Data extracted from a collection
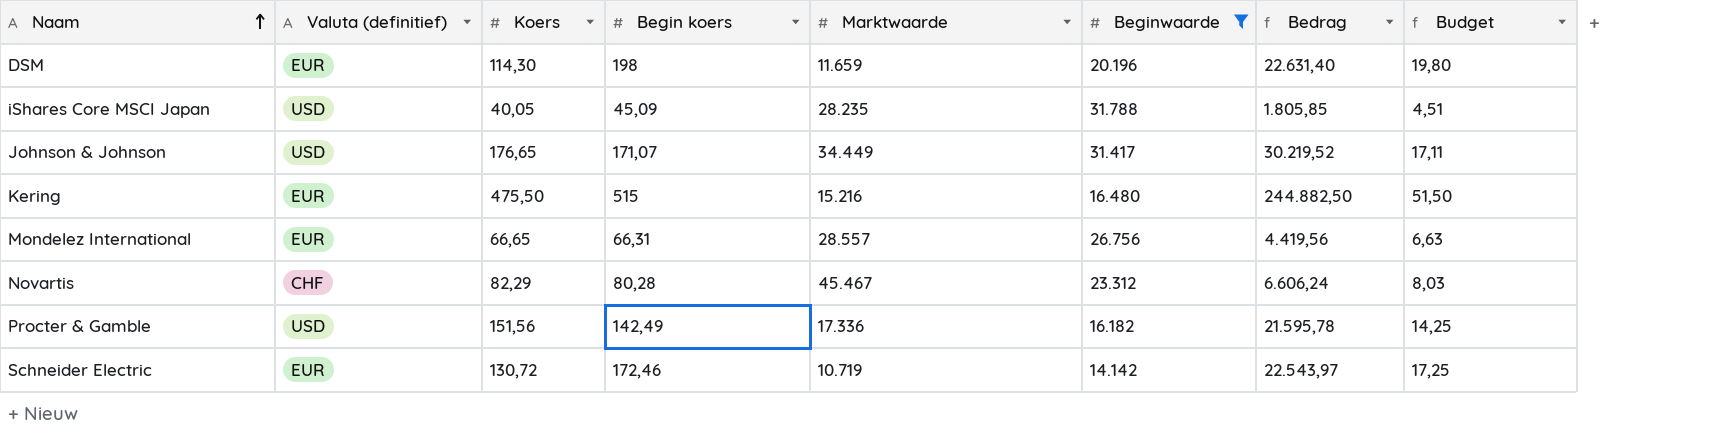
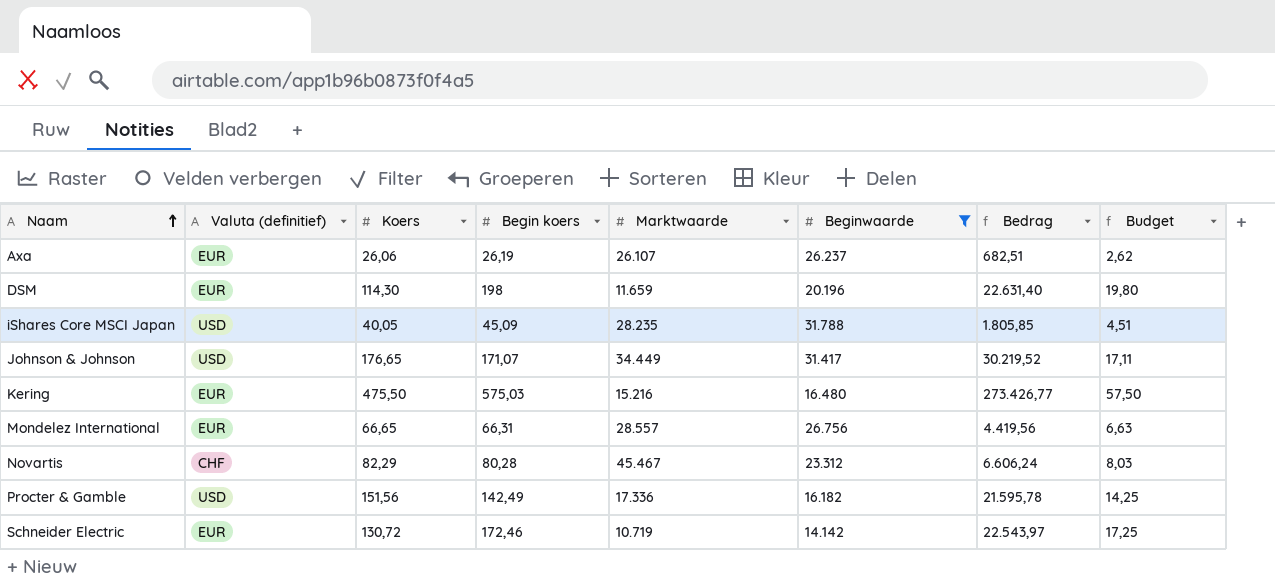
row Axa: none -> EUR | 26,06 | 26,19 | 26.107 | 26.237 | 682,51 | 2,62
Kering | Begin koers: 515 -> 575,03
Kering | Bedrag: 244.882,50 -> 273.426,77
Kering | Budget: 51,50 -> 57,50

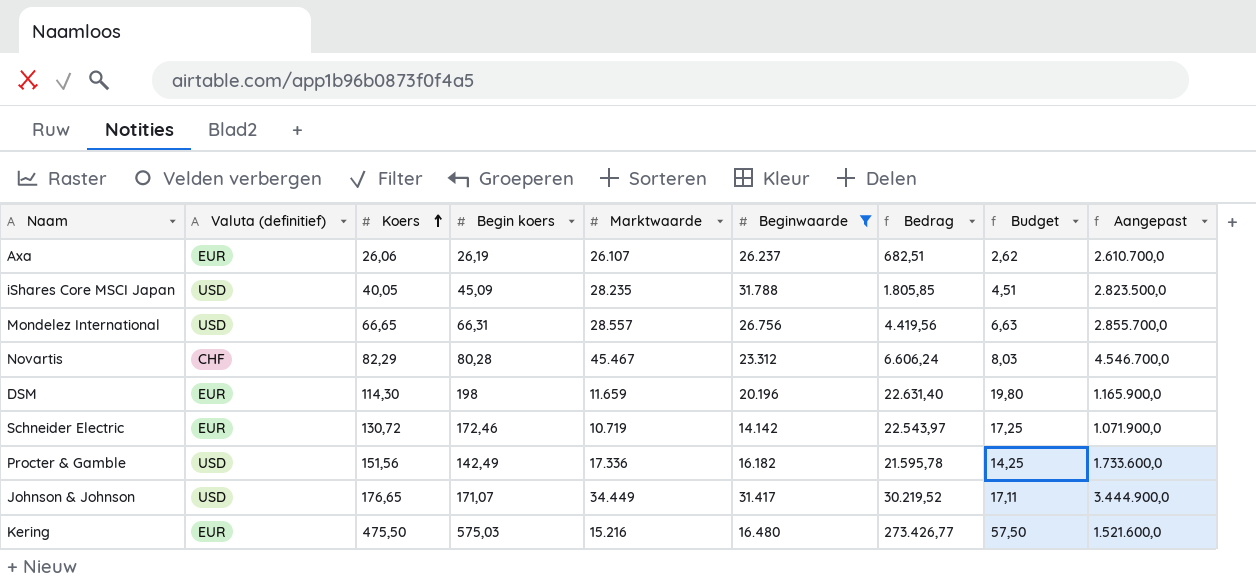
row order: Naam ascending -> Koers ascending
column Aangepast | formula: none -> [Marktwaarde] * 100
Mondelez International | Valuta (definitief): EUR -> USD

### Problem requirements:
An exact copy of each entry is required, minus the pictures.

### Task response:
row Axa: none -> EUR | 26,06 | 26,19 | 26.107 | 26.237 | 682,51 | 2,62
Kering | Begin koers: 515 -> 575,03
Kering | Bedrag: 244.882,50 -> 273.426,77
Kering | Budget: 51,50 -> 57,50

row order: Naam ascending -> Koers ascending
column Aangepast | formula: none -> [Marktwaarde] * 100
Mondelez International | Valuta (definitief): EUR -> USD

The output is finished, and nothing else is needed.